> _PROBLEM_
Your task is to copy each line of the listing that contains the word "bold".

> _EXERCISE MATERIAL_
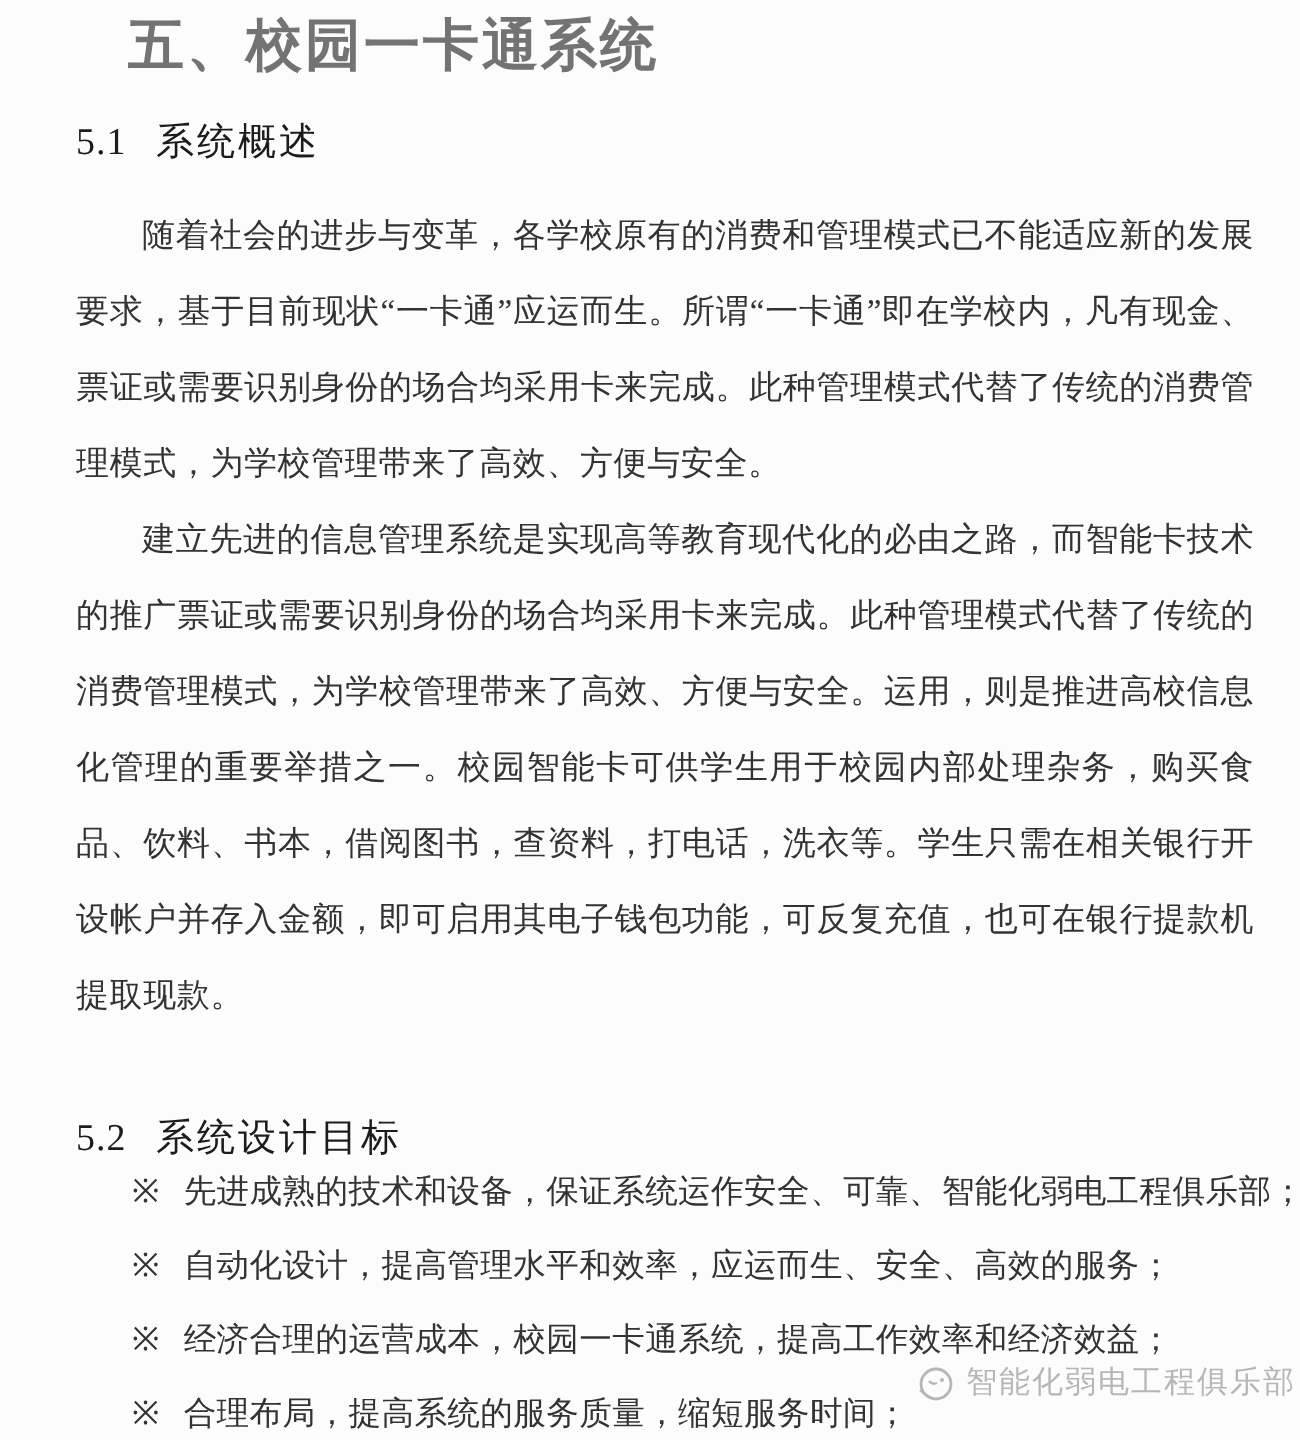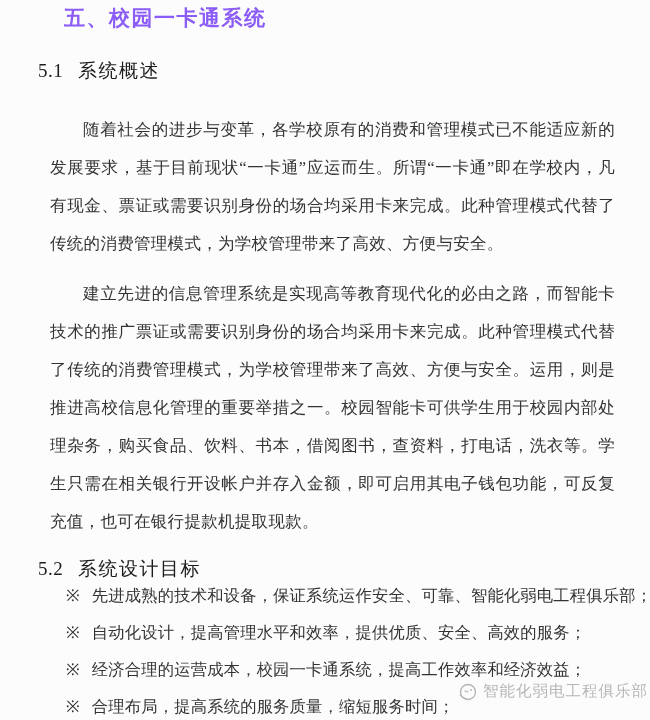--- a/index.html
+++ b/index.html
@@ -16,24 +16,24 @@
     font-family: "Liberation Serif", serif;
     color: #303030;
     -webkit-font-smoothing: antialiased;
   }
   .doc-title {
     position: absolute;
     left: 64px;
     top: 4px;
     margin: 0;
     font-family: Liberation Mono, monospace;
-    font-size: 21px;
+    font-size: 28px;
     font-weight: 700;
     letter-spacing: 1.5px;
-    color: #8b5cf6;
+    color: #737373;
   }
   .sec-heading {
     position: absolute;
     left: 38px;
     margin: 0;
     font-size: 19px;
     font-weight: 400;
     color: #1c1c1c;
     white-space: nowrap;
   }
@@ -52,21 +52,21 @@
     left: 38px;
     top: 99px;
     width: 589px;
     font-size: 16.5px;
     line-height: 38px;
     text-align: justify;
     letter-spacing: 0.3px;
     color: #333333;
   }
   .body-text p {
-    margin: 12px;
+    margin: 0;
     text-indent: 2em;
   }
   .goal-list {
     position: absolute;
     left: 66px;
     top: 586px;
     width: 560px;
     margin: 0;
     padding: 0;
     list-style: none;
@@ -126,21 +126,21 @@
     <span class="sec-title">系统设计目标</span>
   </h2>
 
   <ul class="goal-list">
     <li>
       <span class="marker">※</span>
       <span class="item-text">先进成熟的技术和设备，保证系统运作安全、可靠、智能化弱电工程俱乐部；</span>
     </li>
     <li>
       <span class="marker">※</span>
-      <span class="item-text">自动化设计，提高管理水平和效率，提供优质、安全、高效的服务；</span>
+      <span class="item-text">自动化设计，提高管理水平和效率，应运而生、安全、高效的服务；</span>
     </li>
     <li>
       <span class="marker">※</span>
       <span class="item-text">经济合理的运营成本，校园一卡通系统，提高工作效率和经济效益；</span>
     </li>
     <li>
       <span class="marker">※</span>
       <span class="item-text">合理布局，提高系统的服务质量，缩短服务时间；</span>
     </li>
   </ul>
* * *
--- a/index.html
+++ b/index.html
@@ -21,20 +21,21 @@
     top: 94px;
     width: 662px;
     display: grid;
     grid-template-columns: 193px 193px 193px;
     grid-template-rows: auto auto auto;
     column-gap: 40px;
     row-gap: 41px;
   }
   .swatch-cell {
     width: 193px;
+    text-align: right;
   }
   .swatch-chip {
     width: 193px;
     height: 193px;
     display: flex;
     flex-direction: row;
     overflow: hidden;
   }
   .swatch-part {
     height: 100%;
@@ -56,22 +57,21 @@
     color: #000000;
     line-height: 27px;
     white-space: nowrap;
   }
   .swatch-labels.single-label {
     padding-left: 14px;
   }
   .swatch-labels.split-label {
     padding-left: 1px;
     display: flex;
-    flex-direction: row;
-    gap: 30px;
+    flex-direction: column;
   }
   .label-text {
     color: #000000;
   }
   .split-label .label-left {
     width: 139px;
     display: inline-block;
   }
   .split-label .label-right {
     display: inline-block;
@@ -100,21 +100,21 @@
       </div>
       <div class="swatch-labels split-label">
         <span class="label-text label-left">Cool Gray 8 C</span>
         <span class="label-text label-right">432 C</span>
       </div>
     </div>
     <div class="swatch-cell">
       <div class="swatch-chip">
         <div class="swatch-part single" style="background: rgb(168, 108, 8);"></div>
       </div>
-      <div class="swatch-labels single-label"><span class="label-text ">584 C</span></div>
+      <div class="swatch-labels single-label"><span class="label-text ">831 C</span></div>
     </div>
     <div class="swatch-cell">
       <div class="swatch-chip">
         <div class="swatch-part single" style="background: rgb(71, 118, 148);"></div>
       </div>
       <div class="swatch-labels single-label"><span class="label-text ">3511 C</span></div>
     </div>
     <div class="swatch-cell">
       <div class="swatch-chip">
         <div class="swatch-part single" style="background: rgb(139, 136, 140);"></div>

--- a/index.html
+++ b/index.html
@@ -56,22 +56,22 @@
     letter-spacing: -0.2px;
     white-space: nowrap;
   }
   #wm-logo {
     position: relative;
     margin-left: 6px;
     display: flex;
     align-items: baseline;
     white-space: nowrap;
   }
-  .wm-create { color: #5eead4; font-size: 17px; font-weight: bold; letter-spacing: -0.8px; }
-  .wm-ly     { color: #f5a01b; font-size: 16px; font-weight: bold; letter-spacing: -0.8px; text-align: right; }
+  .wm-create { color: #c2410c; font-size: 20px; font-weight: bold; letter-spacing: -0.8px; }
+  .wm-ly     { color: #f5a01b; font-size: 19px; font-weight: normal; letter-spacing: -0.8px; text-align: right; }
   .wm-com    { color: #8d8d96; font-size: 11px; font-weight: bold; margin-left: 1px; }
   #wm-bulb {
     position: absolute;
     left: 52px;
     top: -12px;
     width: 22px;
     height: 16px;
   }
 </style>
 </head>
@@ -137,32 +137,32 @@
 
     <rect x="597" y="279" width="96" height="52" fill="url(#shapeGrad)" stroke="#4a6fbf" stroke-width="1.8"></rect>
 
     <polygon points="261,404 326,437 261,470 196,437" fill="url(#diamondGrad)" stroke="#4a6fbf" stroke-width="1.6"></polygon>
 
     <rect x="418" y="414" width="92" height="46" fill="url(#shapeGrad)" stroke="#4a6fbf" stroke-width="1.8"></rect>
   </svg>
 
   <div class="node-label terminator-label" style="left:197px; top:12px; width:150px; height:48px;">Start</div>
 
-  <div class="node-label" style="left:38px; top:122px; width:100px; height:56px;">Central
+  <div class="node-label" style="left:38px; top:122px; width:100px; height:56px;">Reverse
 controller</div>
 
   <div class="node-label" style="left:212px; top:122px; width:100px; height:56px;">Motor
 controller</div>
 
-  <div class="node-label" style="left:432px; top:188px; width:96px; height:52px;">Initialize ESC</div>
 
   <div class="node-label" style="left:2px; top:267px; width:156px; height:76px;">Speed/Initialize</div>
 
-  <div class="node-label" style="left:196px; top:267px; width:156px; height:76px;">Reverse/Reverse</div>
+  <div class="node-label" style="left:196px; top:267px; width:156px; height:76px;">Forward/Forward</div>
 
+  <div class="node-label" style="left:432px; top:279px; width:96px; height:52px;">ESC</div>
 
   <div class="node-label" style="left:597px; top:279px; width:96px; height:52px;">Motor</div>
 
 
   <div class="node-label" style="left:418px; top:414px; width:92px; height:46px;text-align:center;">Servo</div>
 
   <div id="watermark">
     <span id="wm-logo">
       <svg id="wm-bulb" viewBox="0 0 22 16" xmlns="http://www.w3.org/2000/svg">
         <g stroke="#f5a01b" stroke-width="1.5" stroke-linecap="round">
* * *
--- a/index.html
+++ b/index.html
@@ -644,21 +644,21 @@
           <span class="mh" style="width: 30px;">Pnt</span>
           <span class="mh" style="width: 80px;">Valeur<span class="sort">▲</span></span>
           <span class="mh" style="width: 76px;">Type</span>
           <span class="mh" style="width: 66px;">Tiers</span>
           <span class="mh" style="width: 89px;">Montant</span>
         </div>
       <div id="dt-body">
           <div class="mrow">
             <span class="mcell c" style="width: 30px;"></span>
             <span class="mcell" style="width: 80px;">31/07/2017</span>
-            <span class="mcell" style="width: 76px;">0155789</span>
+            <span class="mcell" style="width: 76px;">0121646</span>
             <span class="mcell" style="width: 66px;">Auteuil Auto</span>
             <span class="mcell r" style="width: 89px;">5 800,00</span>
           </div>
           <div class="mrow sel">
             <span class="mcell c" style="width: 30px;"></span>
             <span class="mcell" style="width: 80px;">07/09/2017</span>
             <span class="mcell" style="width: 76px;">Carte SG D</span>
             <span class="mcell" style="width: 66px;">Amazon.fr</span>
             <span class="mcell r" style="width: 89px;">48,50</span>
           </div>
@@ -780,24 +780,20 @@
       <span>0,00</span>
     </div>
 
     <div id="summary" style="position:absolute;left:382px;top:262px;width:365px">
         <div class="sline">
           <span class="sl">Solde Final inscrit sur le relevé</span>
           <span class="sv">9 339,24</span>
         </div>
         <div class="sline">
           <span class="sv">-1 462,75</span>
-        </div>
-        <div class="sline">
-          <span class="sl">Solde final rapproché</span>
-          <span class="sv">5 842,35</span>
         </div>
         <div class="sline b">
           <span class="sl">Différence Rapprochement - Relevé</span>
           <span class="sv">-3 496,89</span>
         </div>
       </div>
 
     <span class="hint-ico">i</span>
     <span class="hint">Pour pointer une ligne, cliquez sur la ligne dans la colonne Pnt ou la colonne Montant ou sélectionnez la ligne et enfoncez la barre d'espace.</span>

> _SOLUTION TO THE EXERCISE_
-  .wm-create { color: #5eead4; font-size: 17px; font-weight: bold; letter-spacing: -0.8px; }
-  .wm-ly     { color: #f5a01b; font-size: 16px; font-weight: bold; letter-spacing: -0.8px; text-align: right; }
+  .wm-create { color: #c2410c; font-size: 20px; font-weight: bold; letter-spacing: -0.8px; }
   .wm-com    { color: #8d8d96; font-size: 11px; font-weight: bold; margin-left: 1px; }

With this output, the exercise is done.